### How to complete this task
Beginning with the line that holds "8/21/2018 3:37:00 PM", please retype each line through the end of the listing below, both ends included, and nothing more.

Segment Open

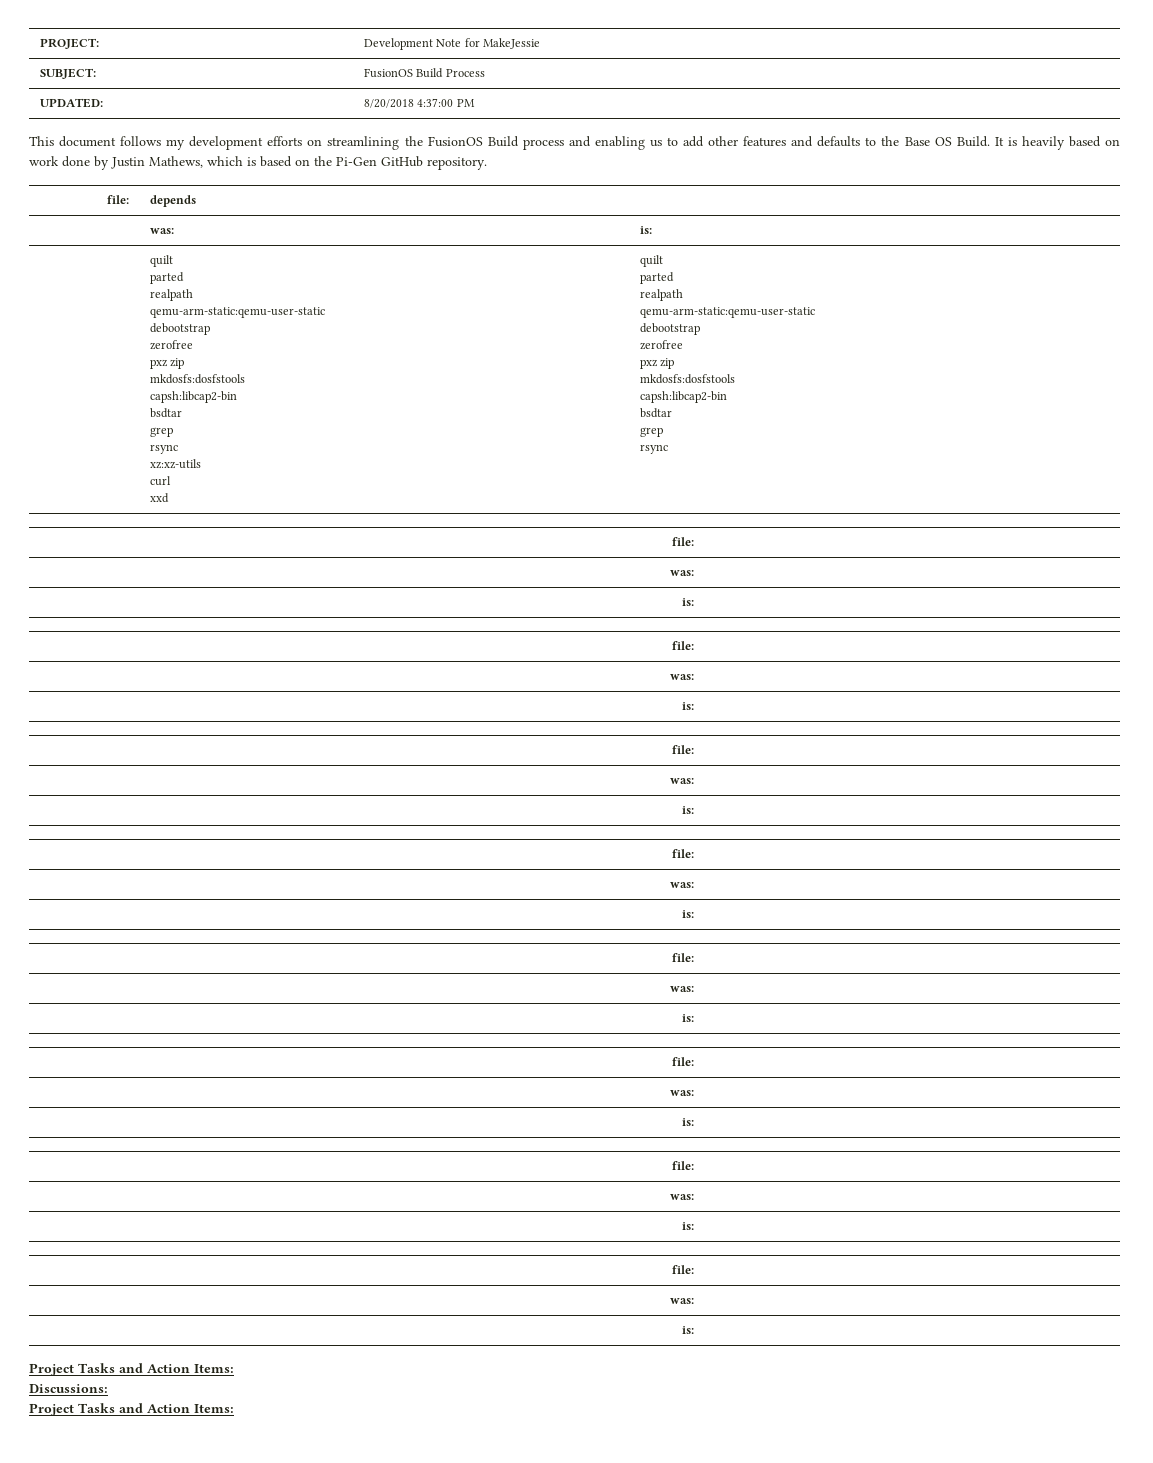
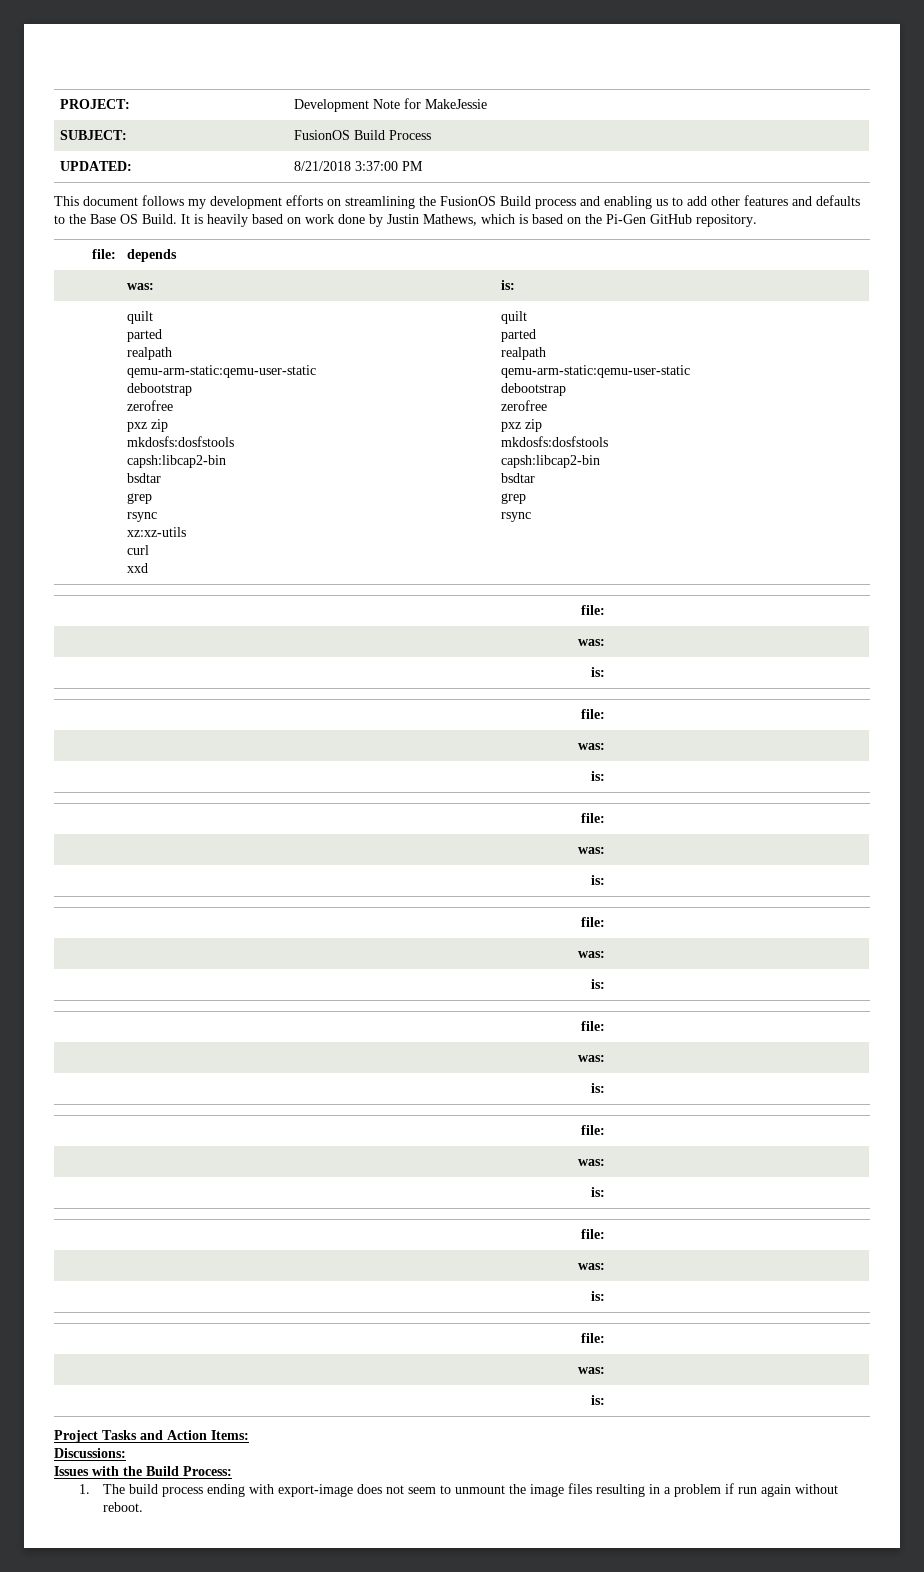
- UPDATED: | 8/20/2018 4:37:00 PM
+ UPDATED: | 8/21/2018 3:37:00 PM
  Discussions:
- Project Tasks and Action Items:
+ Issues with the Build Process:
+ 1. The build process ending with export-image does not seem to unmount the image files resulting in a problem if run again without reboot.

Segment Closed

### Answer for this exercise
+ UPDATED: | 8/21/2018 3:37:00 PM
  Discussions:
- Project Tasks and Action Items:
+ Issues with the Build Process:
+ 1. The build process ending with export-image does not seem to unmount the image files resulting in a problem if run again without reboot.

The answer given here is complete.